### Action item
Apart from the pictures, every entry below should be repeated exactly.

Before-and-after change data:
====================
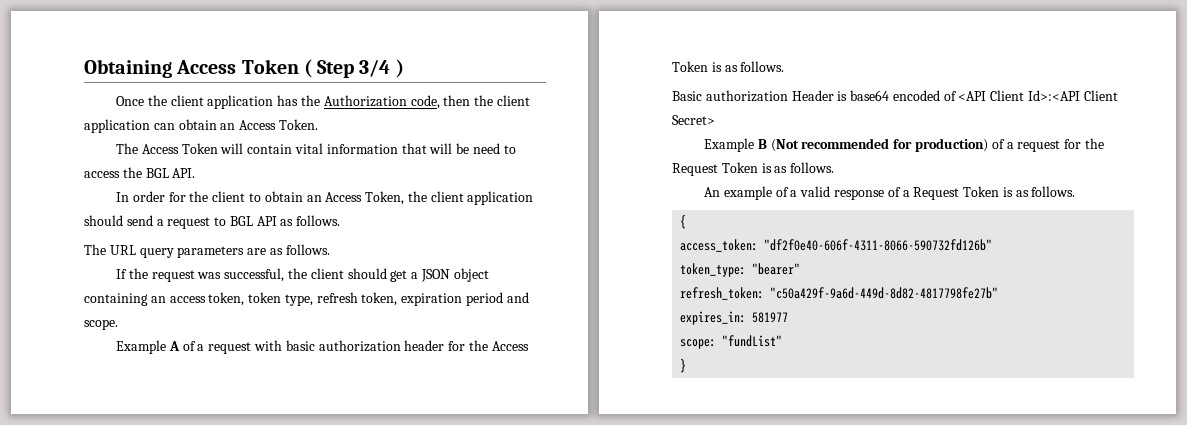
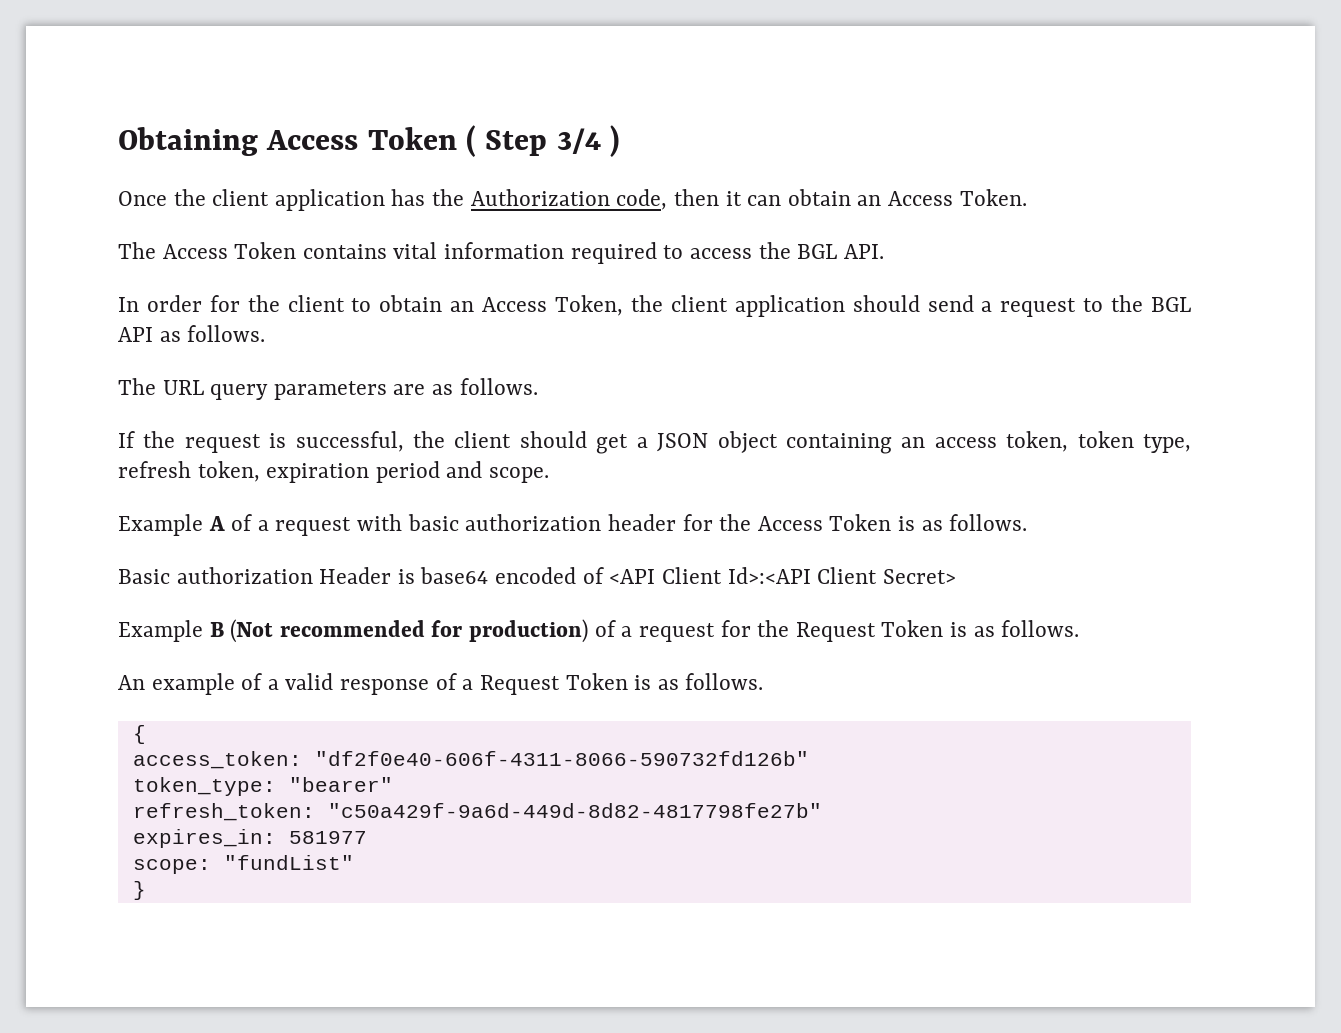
- Once the client application has the Authorization code, then the client application can obtain an Access Token.
+ Once the client application has the Authorization code, then it can obtain an Access Token.
- The Access Token will contain vital information that will be need to access the BGL API.
+ The Access Token contains vital information required to access the BGL API.
- In order for the client to obtain an Access Token, the client application should send a request to BGL API as follows.
+ In order for the client to obtain an Access Token, the client application should send a request to the BGL API as follows.
- If the request was successful, the client should get a JSON object containing an access token, token type, refresh token, expiration period and scope.
+ If the request is successful, the client should get a JSON object containing an access token, token type, refresh token, expiration period and scope.

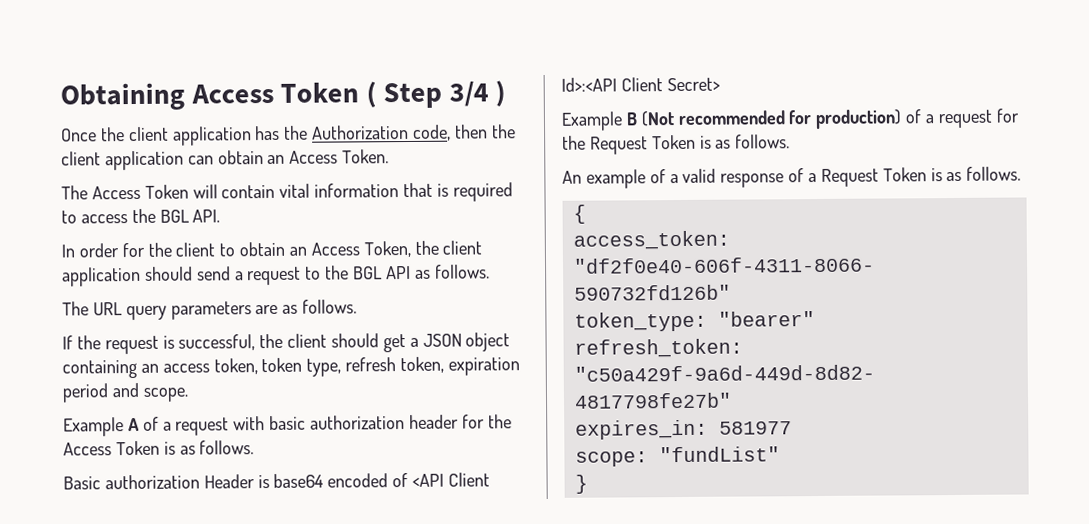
- Once the client application has the Authorization code, then it can obtain an Access Token.
+ Once the client application has the Authorization code, then the client application can obtain an Access Token.
- The Access Token contains vital information required to access the BGL API.
+ The Access Token will contain vital information that is required to access the BGL API.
====================
### Response area
- Once the client application has the Authorization code, then the client application can obtain an Access Token.
+ Once the client application has the Authorization code, then it can obtain an Access Token.
- The Access Token will contain vital information that will be need to access the BGL API.
+ The Access Token contains vital information required to access the BGL API.
- In order for the client to obtain an Access Token, the client application should send a request to BGL API as follows.
+ In order for the client to obtain an Access Token, the client application should send a request to the BGL API as follows.
- If the request was successful, the client should get a JSON object containing an access token, token type, refresh token, expiration period and scope.
+ If the request is successful, the client should get a JSON object containing an access token, token type, refresh token, expiration period and scope.

- Once the client application has the Authorization code, then it can obtain an Access Token.
+ Once the client application has the Authorization code, then the client application can obtain an Access Token.
- The Access Token contains vital information required to access the BGL API.
+ The Access Token will contain vital information that is required to access the BGL API.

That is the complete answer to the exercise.